[Detected change data]
+---+
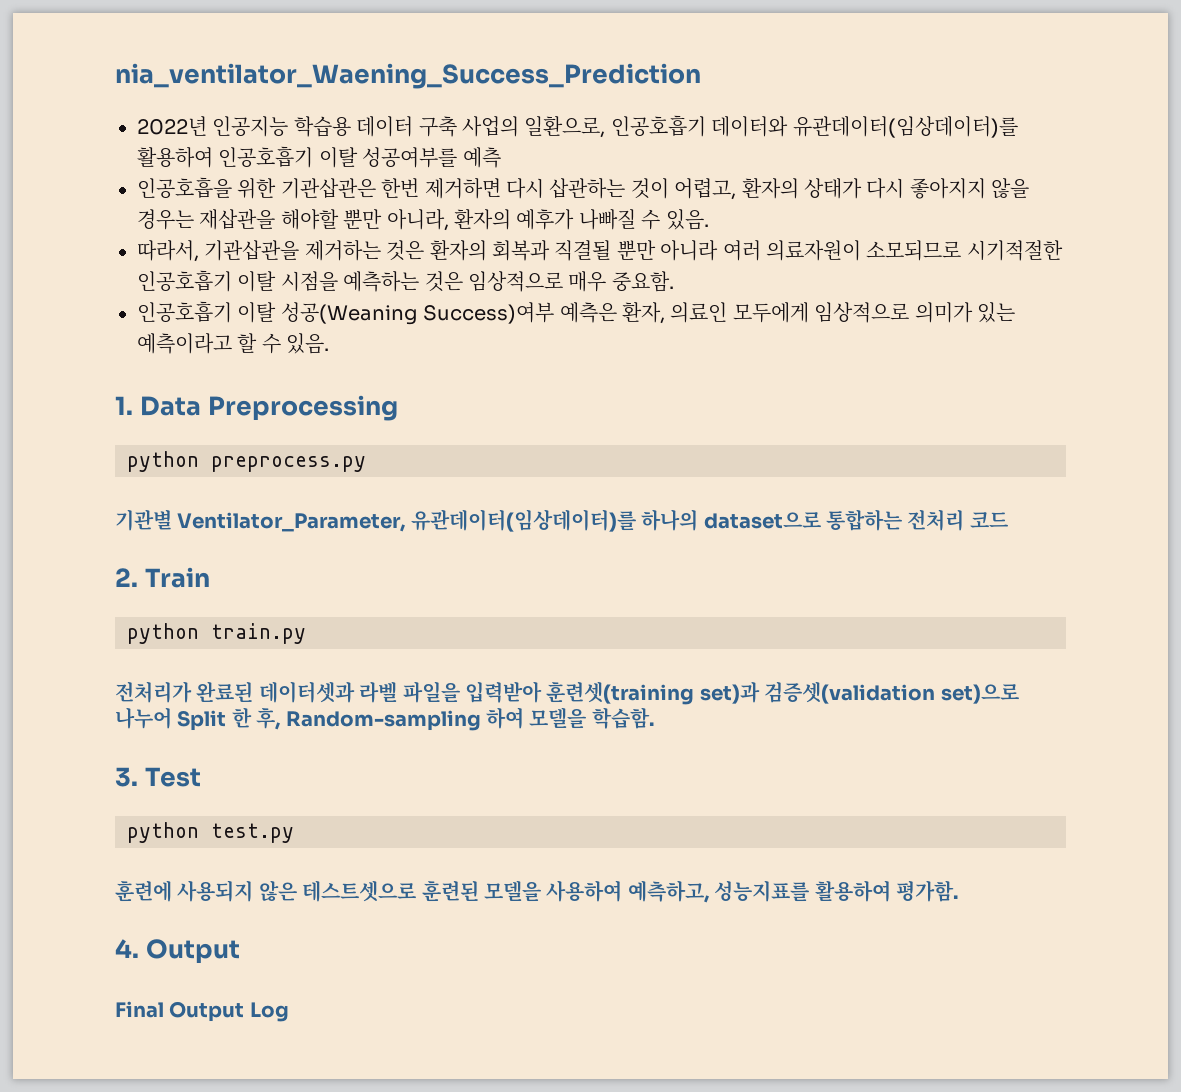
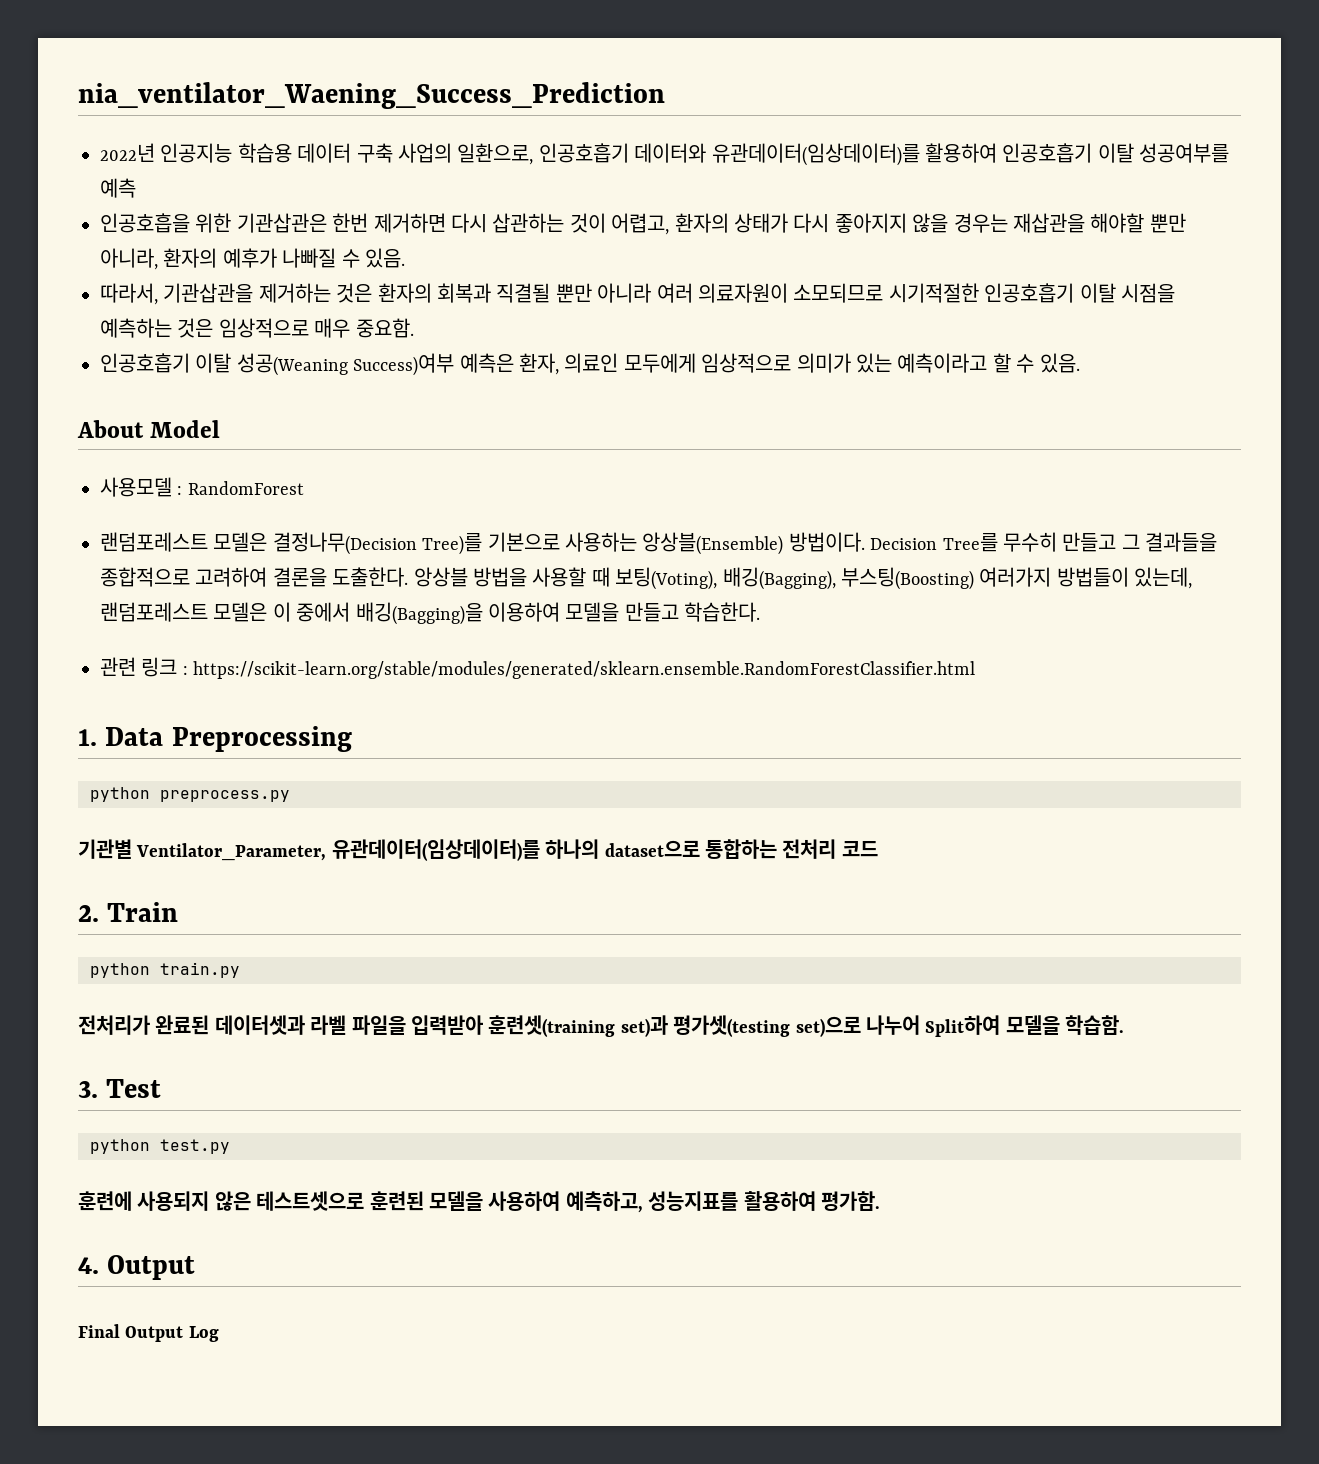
+ About Model
+ 사용모델 : RandomForest
+ 랜덤포레스트 모델은 결정나무(Decision Tree)를 기본으로 사용하는 앙상블(Ensemble) 방법이다. Decision Tree를 무수히 만들고 그 결과들을 종합적으로 고려하여 결론을 도출한다. 앙상블 방법을 사용할 때 보팅(Voting), 배깅(Bagging), 부스팅(Boosting) 여러가지 방법들이 있는데, 랜덤포레스트 모델은 이 중에서 배깅(Bagging)을 이용하여 모델을 만들고 학습한다.
+ 관련 링크 : https://scikit-learn.org/stable/modules/generated/sklearn.ensemble.RandomForestClassifier.html
- 전처리가 완료된 데이터셋과 라벨 파일을 입력받아 훈련셋(training set)과 검증셋(validation set)으로 나누어 Split 한 후, Random-sampling 하여 모델을 학습함.
+ 전처리가 완료된 데이터셋과 라벨 파일을 입력받아 훈련셋(training set)과 평가셋(testing set)으로 나누어 Split하여 모델을 학습함.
+---+
Show each line in the entries that holds the string "입력받아".

- 전처리가 완료된 데이터셋과 라벨 파일을 입력받아 훈련셋(training set)과 검증셋(validation set)으로 나누어 Split 한 후, Random-sampling 하여 모델을 학습함.
+ 전처리가 완료된 데이터셋과 라벨 파일을 입력받아 훈련셋(training set)과 평가셋(testing set)으로 나누어 Split하여 모델을 학습함.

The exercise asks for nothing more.